Truman had reached the limits of his patience. On April 11, he recalled MacArthur, who returned to the U.S. for the first time in 14 years to tickertape parades and congressional hearings. MacArthur then undertook a year-long national tour, positioning himself as a candidate for the Republican presidential nomination. But after Dwight Eisenhower, who had served as MacArthur’s aide in the 1930s, won the nomination, MacArthur did what he famously said old soldiers do: He faded away.
MacArthur’s recall was an ignominious end to a half-century of service and leadership. Since then, due in large part to his self-destructive overconfidence, MacArthur’s reputation hasn’t improved, with historians focusing more of their attention on MacArthur’s short list of failures (which are rightfully weighted by the human losses in Korea) than his long list of achievements. Such is the cost of hubris to leaders and those who follow them.
Looking back, it is clear that MacArthur’s behavior wasn’t simply a matter of a military commander believing his own press and substituting his judgment for that of others. Instead, it tracks very closely with the symptoms described by business professors Pasquale Massimo Picone, Giovanni Battista Dagnino, and Anna Mina, in a 2014 study of the literature of managerial hubris in 2014:
- Overestimation of one’s own abilities, outcomes, and probability of success: Leaders who exaggerate these things “are inclined to develop an overambitious vision” and “generate a lack of attention to strategy formulation and sustainability.” As a result, their plans can outstrip the capabilities of their companies.

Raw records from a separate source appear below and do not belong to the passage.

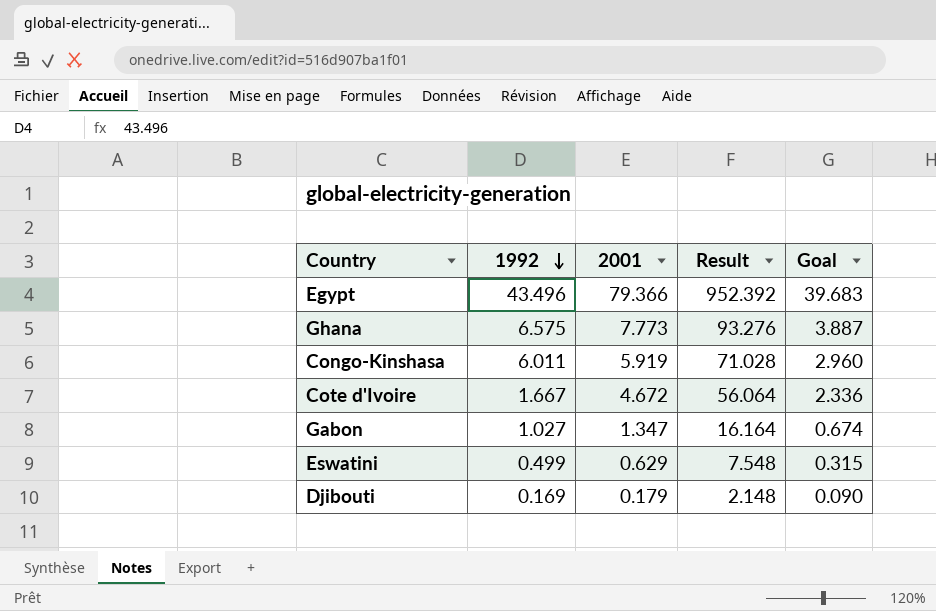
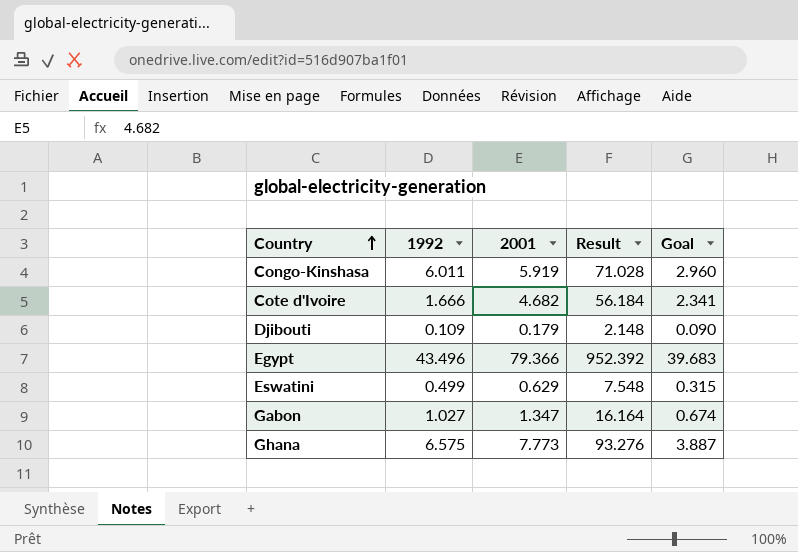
row order: 1992 descending -> Country ascending
Cote d'Ivoire | 1992: 1.667 -> 1.666
Cote d'Ivoire | 2001: 4.672 -> 4.682
Cote d'Ivoire | Result: 56.064 -> 56.184
Cote d'Ivoire | Goal: 2.336 -> 2.341
Djibouti | 1992: 0.169 -> 0.109

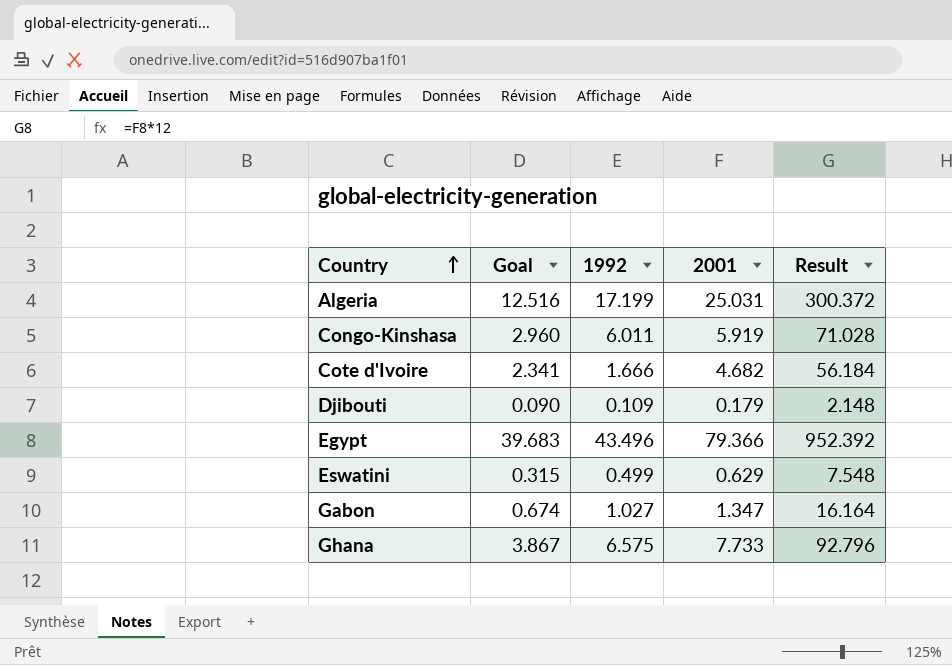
column Goal | position: 5 -> 2
row Algeria: none -> 12.516 | 17.199 | 25.031 | 300.372
Ghana | Goal: 3.887 -> 3.867
Ghana | 2001: 7.773 -> 7.733
Ghana | Result: 93.276 -> 92.796

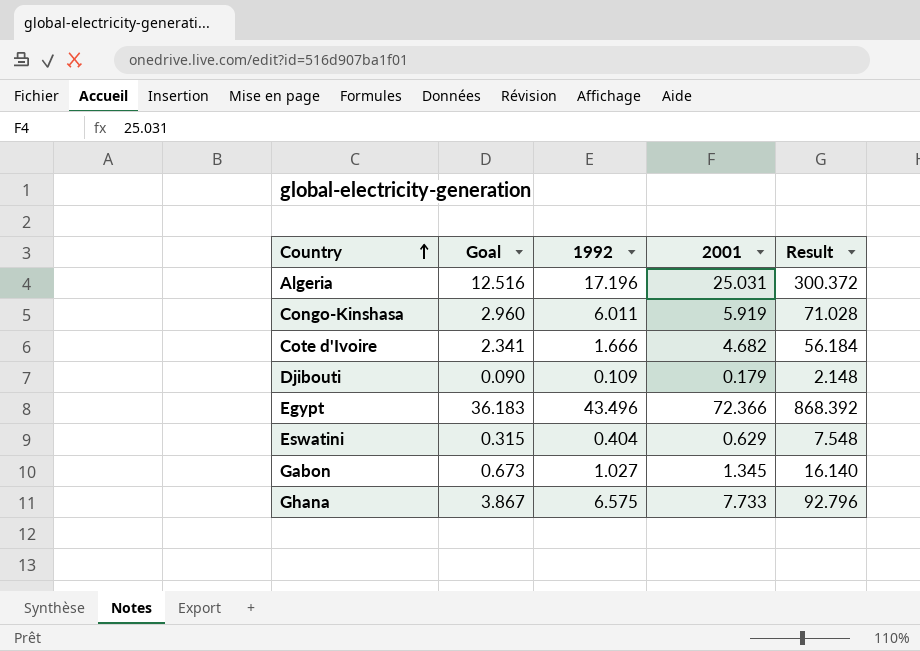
Algeria | 1992: 17.199 -> 17.196
Egypt | Goal: 39.683 -> 36.183
Egypt | 2001: 79.366 -> 72.366
Egypt | Result: 952.392 -> 868.392
Eswatini | 1992: 0.499 -> 0.404
Gabon | Goal: 0.674 -> 0.673
Gabon | 2001: 1.347 -> 1.345
Gabon | Result: 16.164 -> 16.140

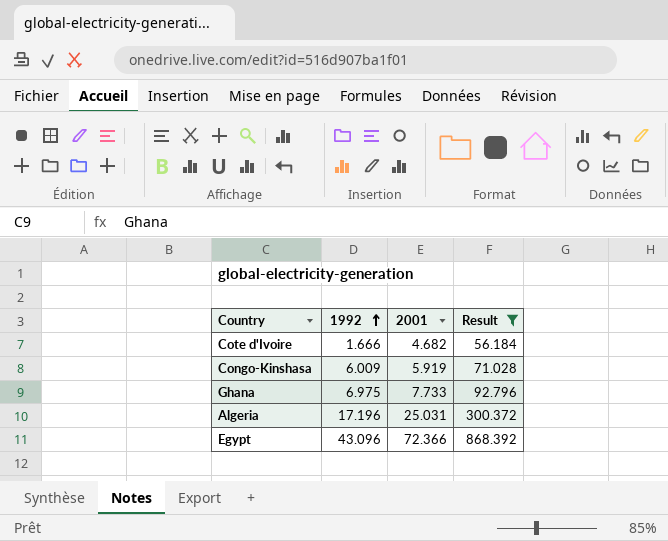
filter: none -> Result >= 56.184
row order: Country ascending -> 1992 ascending
column Goal | formula: [2001] * 0.5 -> none
Congo-Kinshasa | 1992: 6.011 -> 6.009
Ghana | 1992: 6.575 -> 6.975
Egypt | 1992: 43.496 -> 43.096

- Overprecision in one’s own beliefs: Hubris causes leaders to “to credit a high accuracy rate and correctness probability to their answers.” This leads to overconfidence.
- Overplacement of one’s own performance relative to that of others: “People affected by hubris believe that their performance is better and more efficient than that of others.” This fuels excessive pride and causes leaders to ignore the advice of their colleagues, advisors, and aides.
What’s more, the authors write, hubris reduces the perception of risk while increasing risk-propensity behaviors. This results in what Ellen Langer called the “illusion of control” (pdf).
MacArthur, of course, suffered from all three of these symptoms, and he discounted risk. Today, these are attributes that people in organizations large and small may recognize in themselves, or in their own leaders — even if the enterprise is not engaged in a lethal struggle against Communist foes. For leaders and followers alike, it is important to be able to recognize these attitudes for what they are, and to do the mental work necessary to counteract this natural human trait. Leaders should grasp that any success an organization enjoys is likely to be ascribed to them, which represents a siren call to the ego that can be hard to resist. And followers who are receiving marching orders from a leader displaying hubristic traits should make sure they have a viable plan of retreat.